A tiny implant could hold the key to improving treatment of pancreatic cancer
Pictured above: A prototype developed at ACMD at St Vincent’s Hospital Melbourne of the pancreatic cancer implant
An implant that delivers chemotherapy directly into the tumour of a patient with pancreatic cancer has potential to improve the surgical outcome by shrinking the tumour size so it can be safely removed.
The proposed implant is part of a world-first project being developed by researchers from Swinburne University of Technology and the University of Wollongong Australia in partnership with ACMD – Australia’s first collaborative, hospital-based biomedical engineering research centre, located at St Vincent’s Hospital Melbourne.
“The challenge with some pancreatic tumours is the size prohibits any surgical removal because the tumour may be encroaching on other areas of the pancreas and also may have metastasized to other parts of the body, which then makes surgery very challenging and risky,” says ACMD Project Lead Simon Moulton, Professor of Biomedical Engineering at Swinburne University of Technology.
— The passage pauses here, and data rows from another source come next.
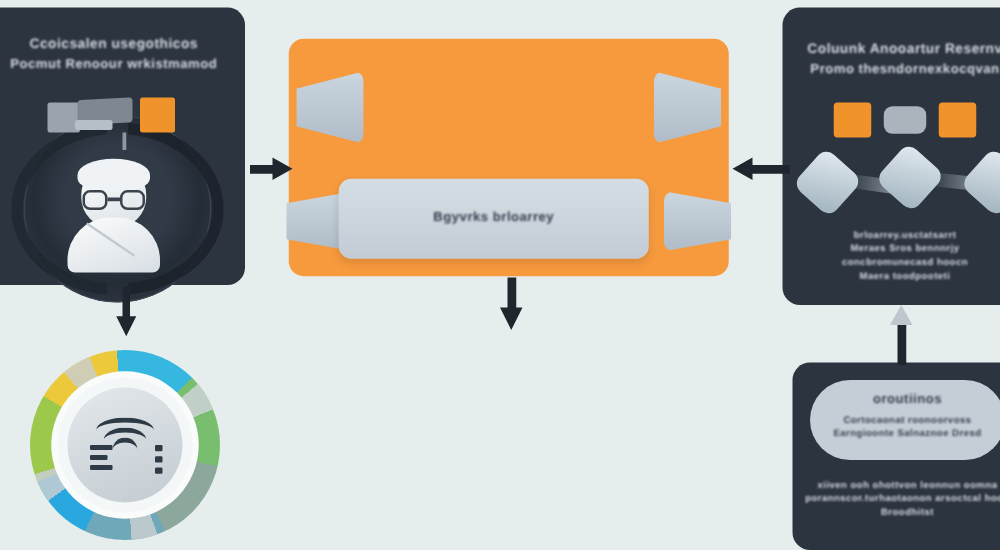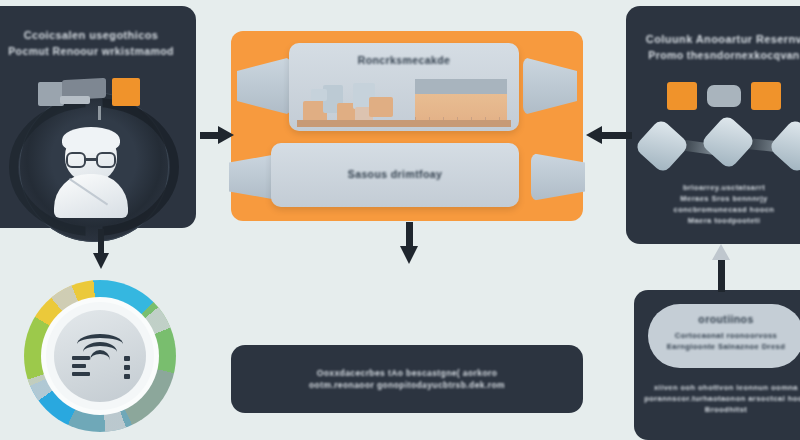--- a/index.html
+++ b/index.html
@@ -301,22 +301,6 @@
     <div class="wing bl"></div>
     <div class="wing br"></div>
 
-    <div class="server" id="server-top">
-      <div class="ptext dark t-sub" style="top:10px">Roncrksmecakde</div>
-      <div class="srv-art">
-        <div class="city">
-          <div class="sq" style="left:0;bottom:0;width:24px;height:22px;background:#E0AE83"></div>
-          <div class="sq" style="left:20px;bottom:10px;width:20px;height:28px;background:#BCCAD4"></div>
-          <div class="sq" style="left:34px;bottom:0;width:22px;height:20px;background:#E0AE83"></div>
-          <div class="sq" style="left:50px;bottom:14px;width:22px;height:26px;background:#C6D2DB"></div>
-          <div class="sq" style="left:52px;bottom:0;width:18px;height:16px;background:#DCC3B0"></div>
-          <div class="sq" style="left:66px;bottom:6px;width:24px;height:20px;background:#E0AE83"></div>
-          <div class="sq" style="left:8px;bottom:22px;width:16px;height:12px;background:#C6D2DB"></div>
-        </div>
-        <div class="bars"></div>
-        <div class="ground"></div>
-      </div>
-    </div>
 
     <div class="server" id="server-bottom">
       <div class="ptext dark t-sub" style="top:24px">Sasous drimtfoay</div>

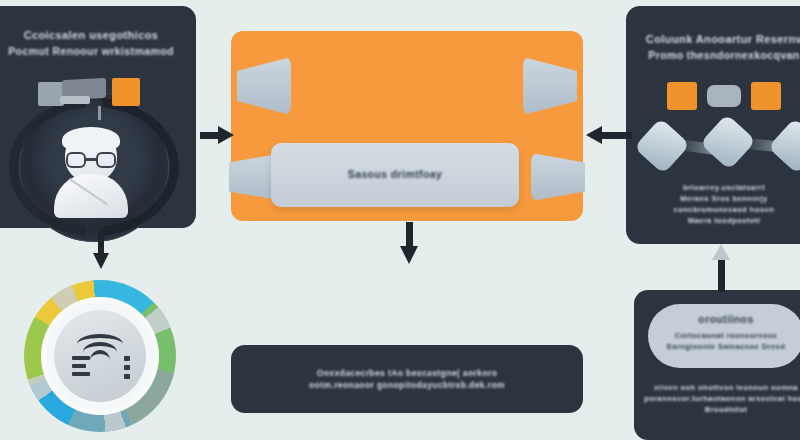--- a/index.html
+++ b/index.html
@@ -303,7 +303,7 @@
 
 
     <div class="server" id="server-bottom">
-      <div class="ptext dark t-sub" style="top:24px">Sasous drimtfoay</div>
+      <div class="ptext dark t-sub" style="top:24px">Bgyvrks brloarrey</div>
     </div>
   </div>
 

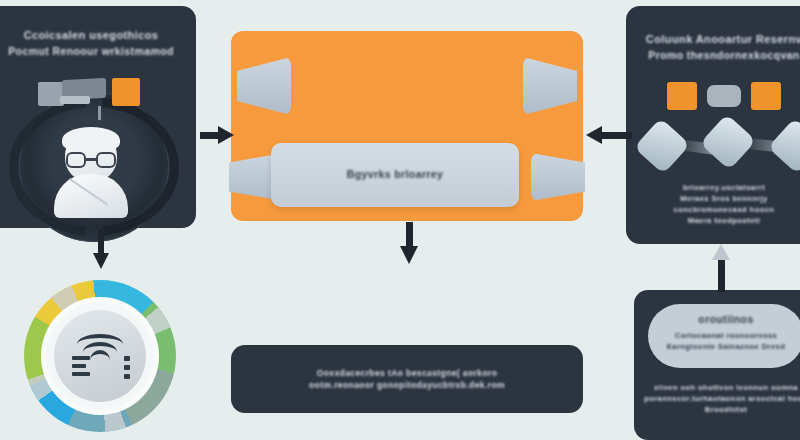--- a/index.html
+++ b/index.html
@@ -353,10 +353,6 @@
   </div>
 
 
-  <div class="panel" id="card-2">
-    <div class="ptext t-body">Ooxxdacecrbes tAo bescastgne( aorkoro
-ootm.reonaoor gonopitodayucbtrsb.dek.rom</div>
-  </div>
 
   <div class="panel" id="card-3">
     <div class="pill">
The challenges of treating pancreatic tumours
According to the Australian Institute of Health and Welfare pancreatic cancer is tipped to be the second leading cause of cancer deaths worldwide by 2030. It also has one of the lowest survival rates.
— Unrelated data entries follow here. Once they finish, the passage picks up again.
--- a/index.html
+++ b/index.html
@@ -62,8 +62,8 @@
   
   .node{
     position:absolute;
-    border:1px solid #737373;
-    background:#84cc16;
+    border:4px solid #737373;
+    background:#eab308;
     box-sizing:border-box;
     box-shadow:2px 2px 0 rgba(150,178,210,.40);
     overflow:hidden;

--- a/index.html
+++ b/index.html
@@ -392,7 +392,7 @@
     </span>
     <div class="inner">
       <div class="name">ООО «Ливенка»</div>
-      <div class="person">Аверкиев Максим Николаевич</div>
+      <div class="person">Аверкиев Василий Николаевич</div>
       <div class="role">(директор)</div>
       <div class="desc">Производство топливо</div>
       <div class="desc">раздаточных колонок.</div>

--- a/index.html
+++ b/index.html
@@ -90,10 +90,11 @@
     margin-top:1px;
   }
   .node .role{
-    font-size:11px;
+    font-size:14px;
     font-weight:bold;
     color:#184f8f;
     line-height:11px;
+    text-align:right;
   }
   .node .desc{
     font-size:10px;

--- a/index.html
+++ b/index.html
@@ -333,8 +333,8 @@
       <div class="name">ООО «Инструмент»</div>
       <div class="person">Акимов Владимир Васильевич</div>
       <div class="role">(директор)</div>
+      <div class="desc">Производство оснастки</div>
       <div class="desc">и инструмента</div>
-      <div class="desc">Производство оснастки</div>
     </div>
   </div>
Pancreatic tumours have a dense fibrotic layer that makes it very difficult for traditional chemotherapy drug techniques to penetrate for treatment.
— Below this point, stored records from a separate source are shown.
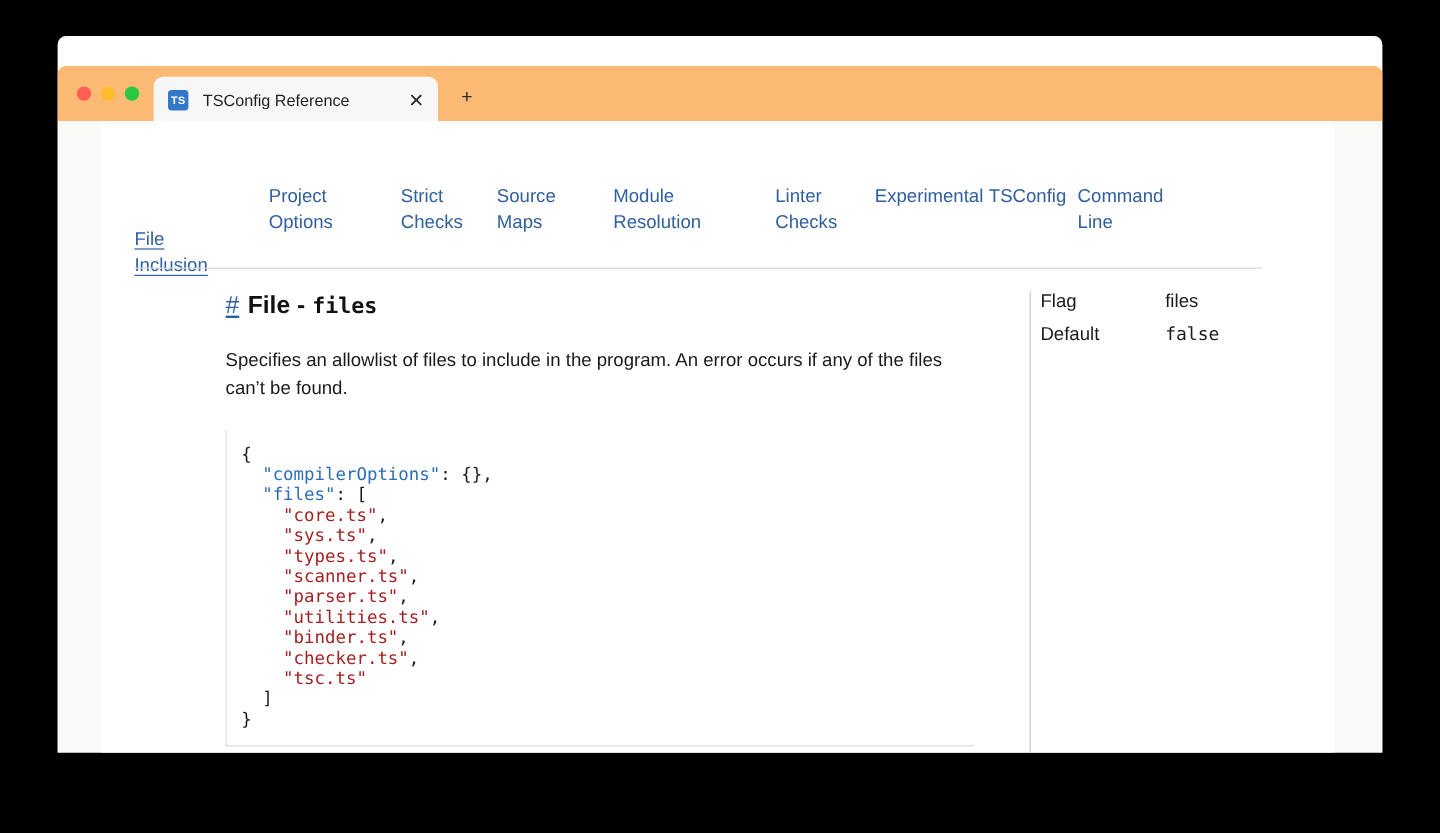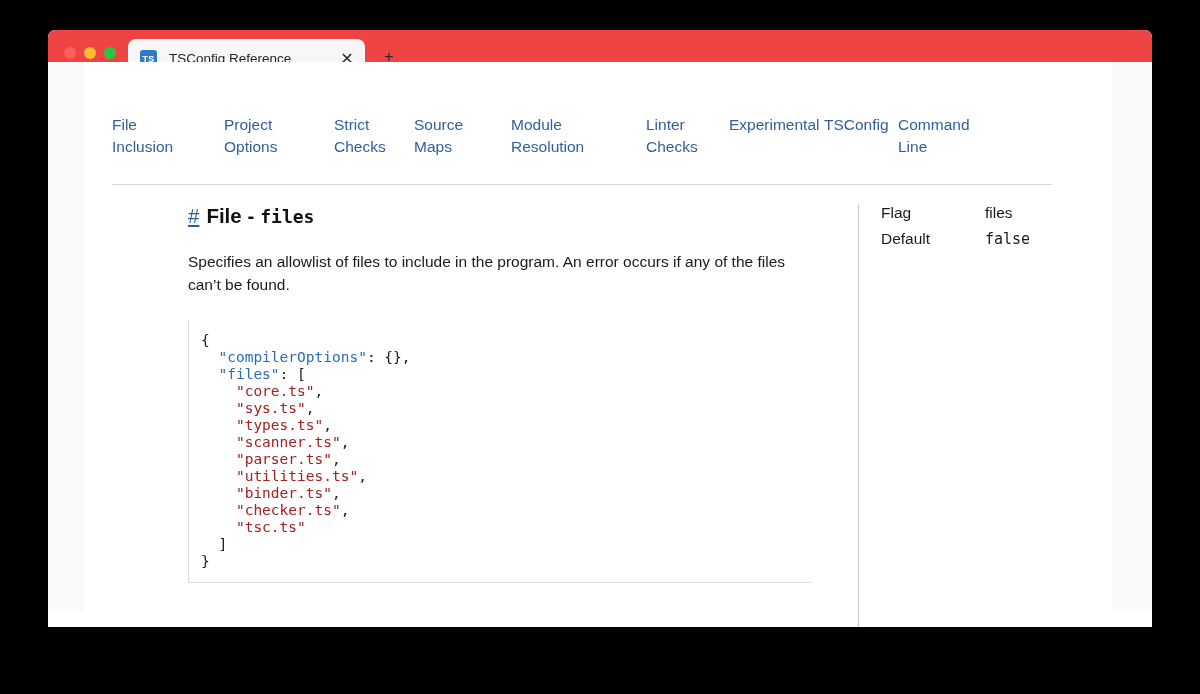--- a/index.html
+++ b/index.html
@@ -29,9 +29,10 @@
   
   .tab-strip {
     position: relative;
-    height: 32px;
-    background: #ef4444;
+    height: 46px;
+    background: #fdba74;
     border-radius: 7px 7px 0 0;
+    margin-top: 25px;
   }
   .traffic-lights {
     position: absolute;

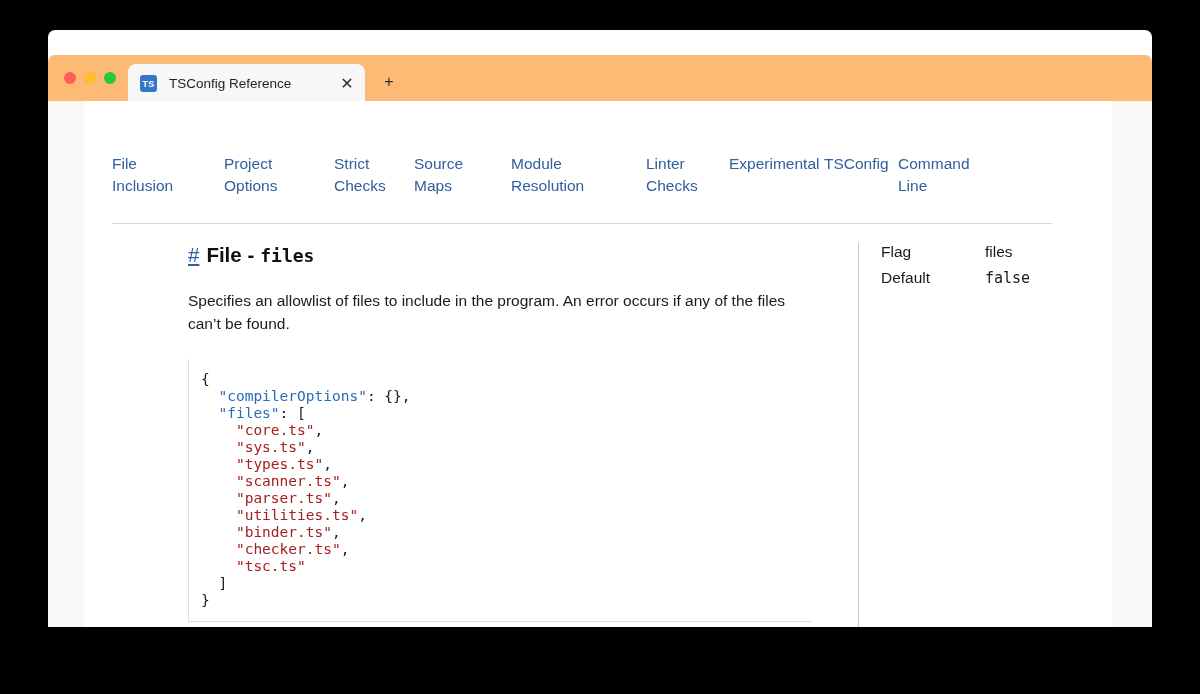--- a/index.html
+++ b/index.html
@@ -139,7 +139,9 @@
     white-space: pre-line;
   }
   .nav-item.active {
+    text-decoration: underline;
     text-underline-offset: 3px;
+    margin-top: 36px;
   }
   .nav-w1 { width: 112px; }
   .nav-w2 { width: 110px; }

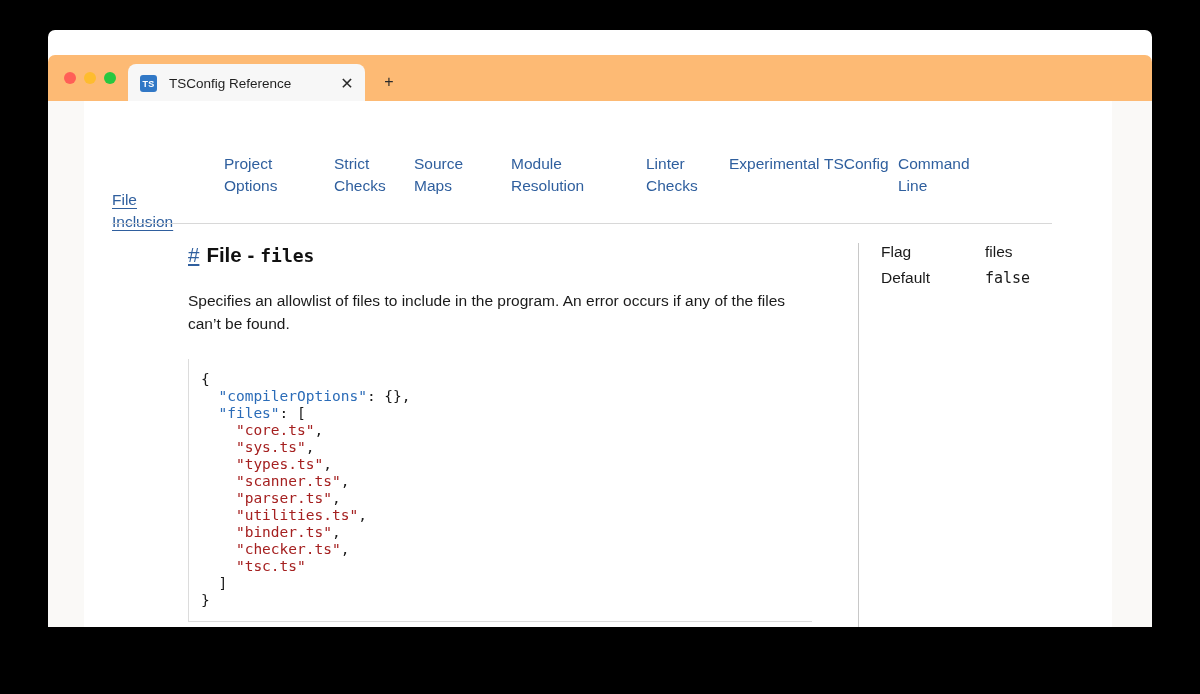--- a/index.html
+++ b/index.html
@@ -225,7 +225,7 @@
     width: 250px;
     height: 430px;
     border-left: 1px solid #c8c8c8;
-    padding-left: 22px;
+    padding-left: 8px;
     box-sizing: border-box;
   }
   .info-row {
“The other challenge we face is the pancreatic tumour doesn’t have many blood vessels, so it is very hard to get high doses of the drug directly to the tumour,” says Prof Moulton. “Also, when a whole-body dose of the cancer-treating drug is provided through an IV, you don’t actually know what percentage of that drug is getting to the tumour.”
How the implant works
Prof Moulton says the technique they are exploring has the potential to make a huge difference to the way pancreatic cancer is treated.
The implant would be loaded with a required dose of the chemotherapy drug and inserted directly into the tumour through a minimally invasive endoscopic ultrasound. Once inserted, the medication can slowly leach out and work to shrink the tumour.
“By using the implant you will be overcoming the problem of getting the drug to the tumour because of the poor vascular nature of the area,” says Prof Moulton.
This site-specific approach could also potentially help eliminate some of the side effects patients experience when taking chemotherapy drugs, such as hair loss and nausea.
Improving survival rates
Prototypes of the implant have been developed through ACMD and the University of Wollongong Australia, with initial lab testing trials presently underway and showing promising results.
“This technique would enable us to remove pancreatic cancer tumours from patients that previously may not have been possible and potentially improve survival rates,” Prof Moulton says.
The project is being developed by a cross-disciplinary team who are participants in ACMD. The partnership team includes Swinburne University of Technology, the University of Wollongong Australia and Illawarra Health and Medical Research Institute.